Exercise requirements: What lines in the listing include "self"? Return a copy of each.

BEGIN

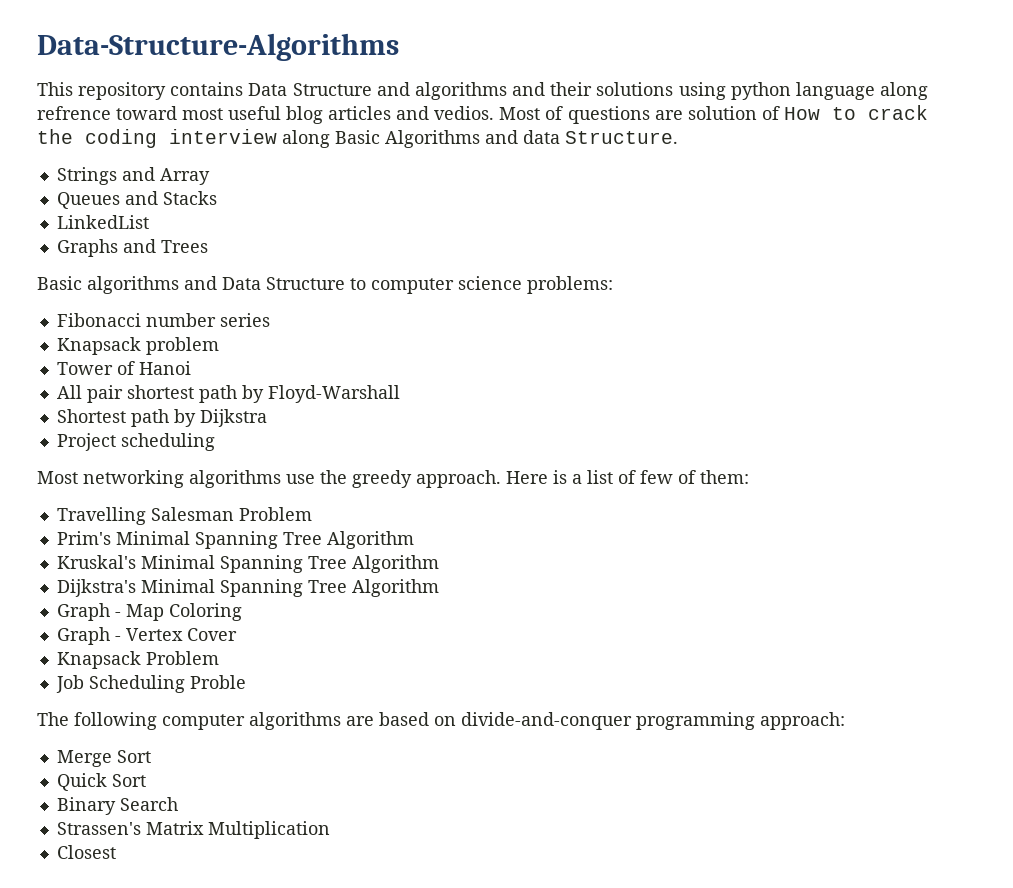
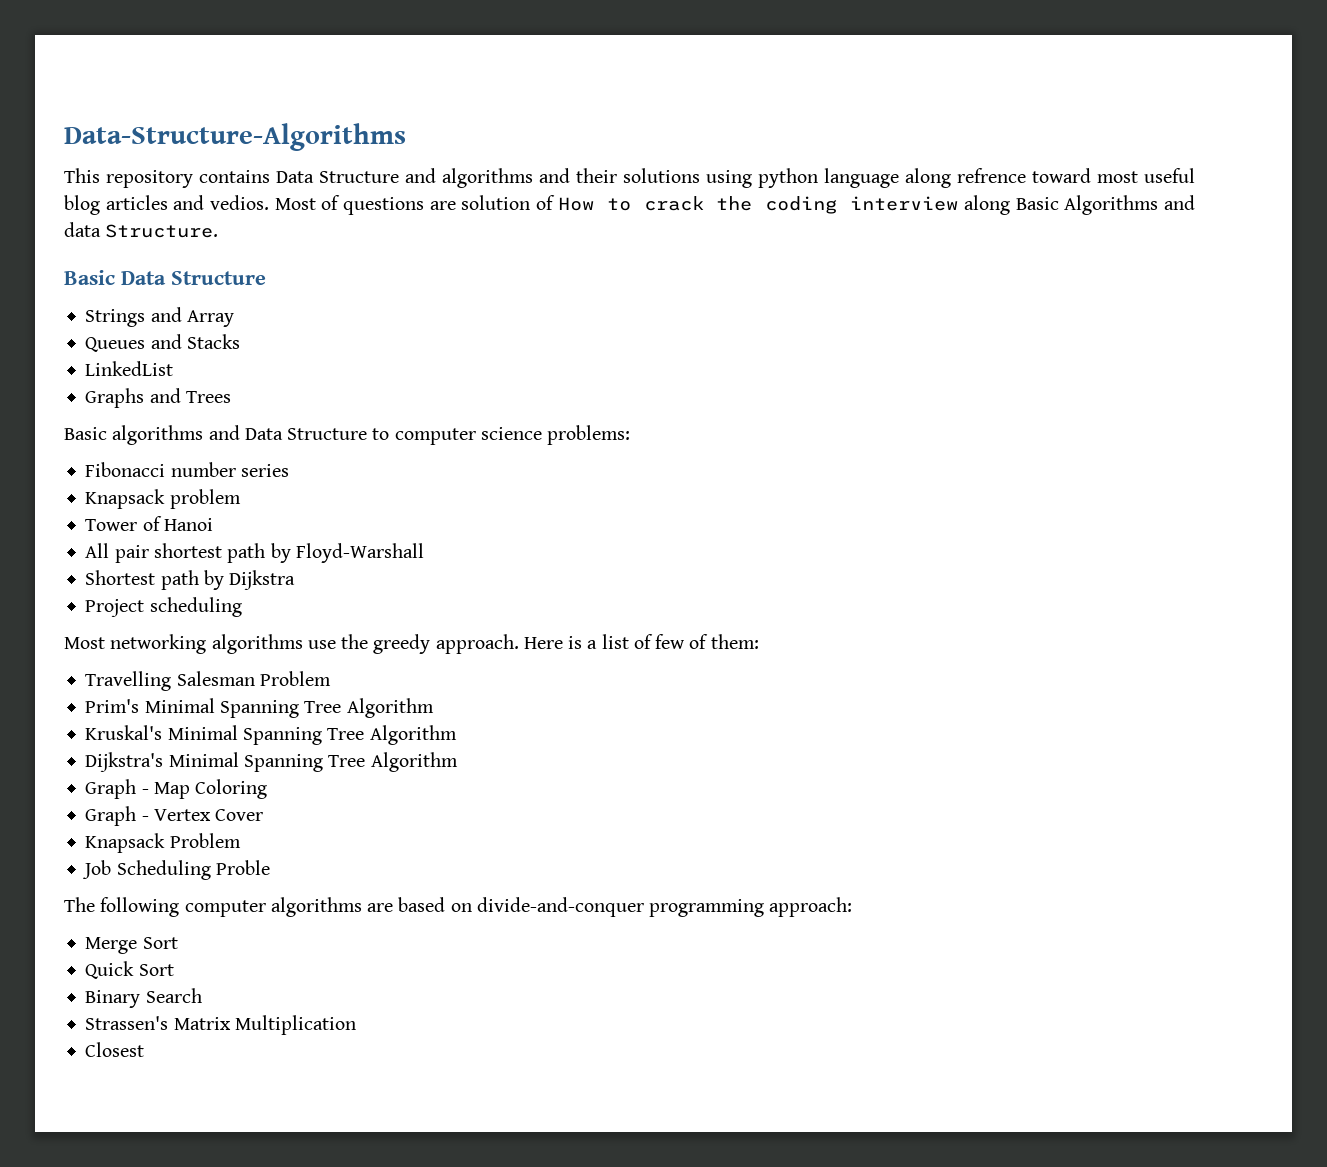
(678, 137) none -> [64,270,266,285] // Basic Data Structure

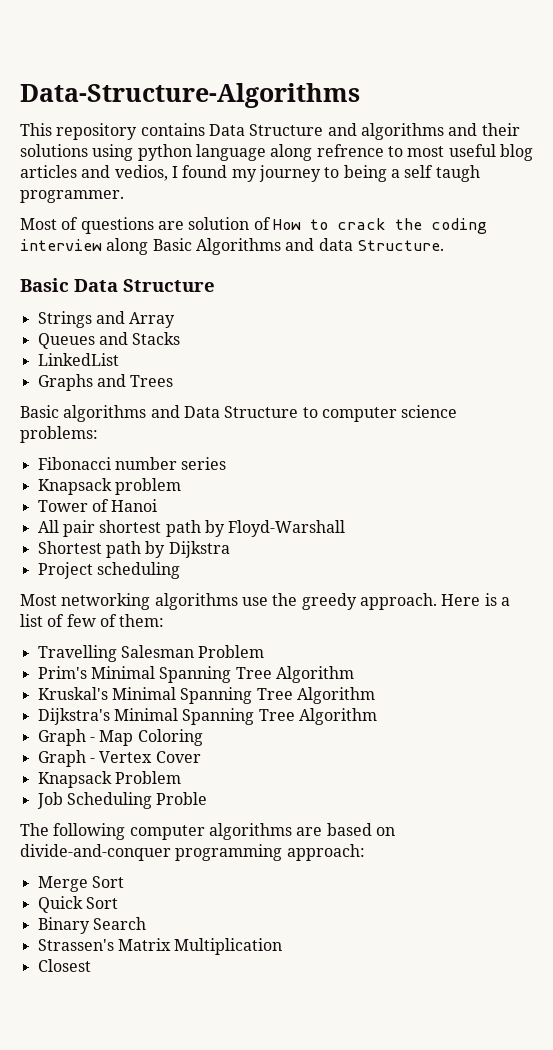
[1032,168,1091,183] toward -> [387,146,403,157] to
[210,195,270,210] vedios. -> [114,165,480,182] [20,190,124,203] vedios, I found my journey to being a self taugh programmer. //

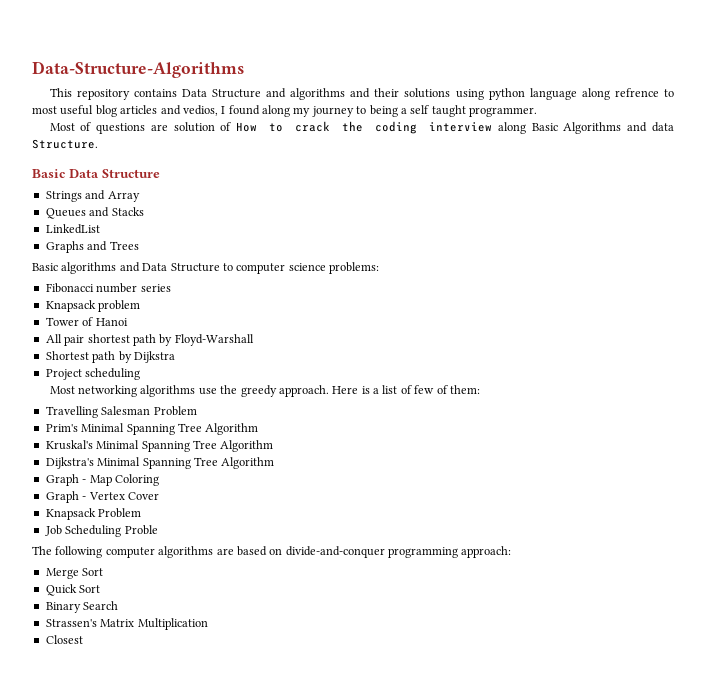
(228, 171) none -> [262,105,290,117] along
[435,165,480,182] taugh -> [431,105,466,117] taught

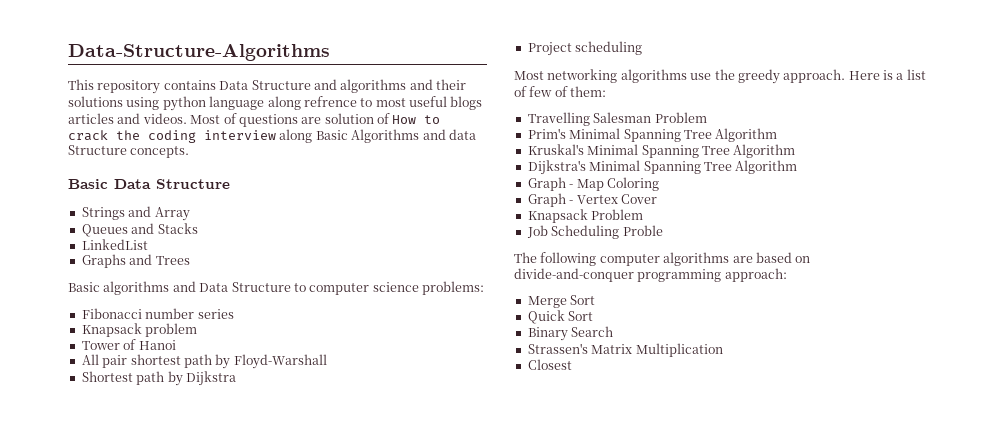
[95,105,117,117] blog -> [450,96,483,110] blogs
[182,105,537,117] vedios, I found along my journey to being a self taught programmer. // -> [142,113,187,124] videos.
[32,139,98,149] Structure. -> [68,145,190,158] Structure concepts.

END

Task answer:
[210,195,270,210] vedios. -> [114,165,480,182] [20,190,124,203] vedios, I found my journey to being a self taugh programmer. //
[182,105,537,117] vedios, I found along my journey to being a self taught programmer. // -> [142,113,187,124] videos.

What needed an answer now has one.